• _Work task_
Your answer must restate each entry below word for word, with no pictures in it.

• _Supplied data_
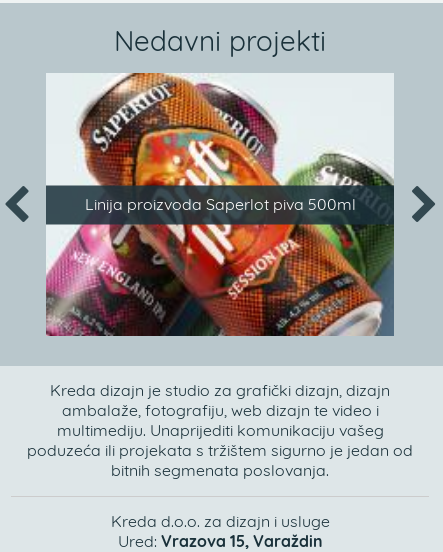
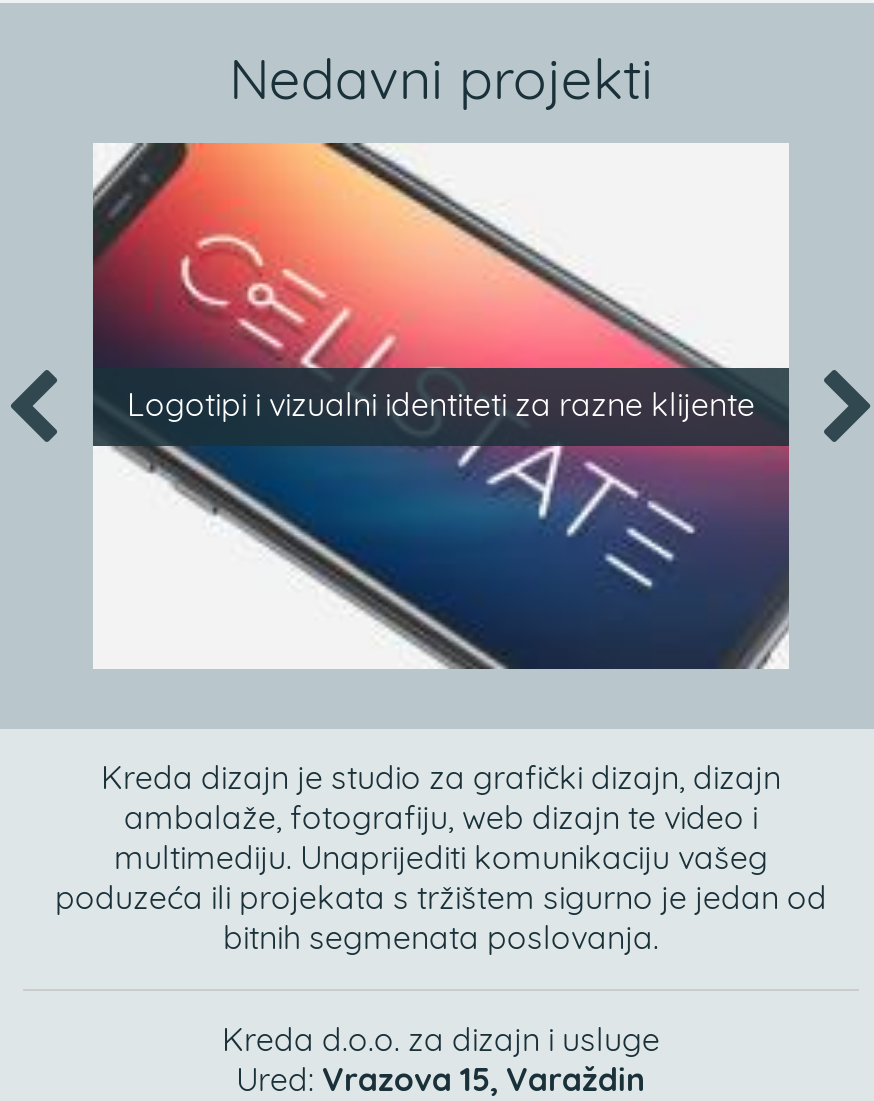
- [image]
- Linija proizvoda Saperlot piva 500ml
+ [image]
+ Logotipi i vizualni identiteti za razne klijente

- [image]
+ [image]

• _The answer_
- [image]
- Linija proizvoda Saperlot piva 500ml
+ [image]
+ Logotipi i vizualni identiteti za razne klijente

- [image]
+ [image]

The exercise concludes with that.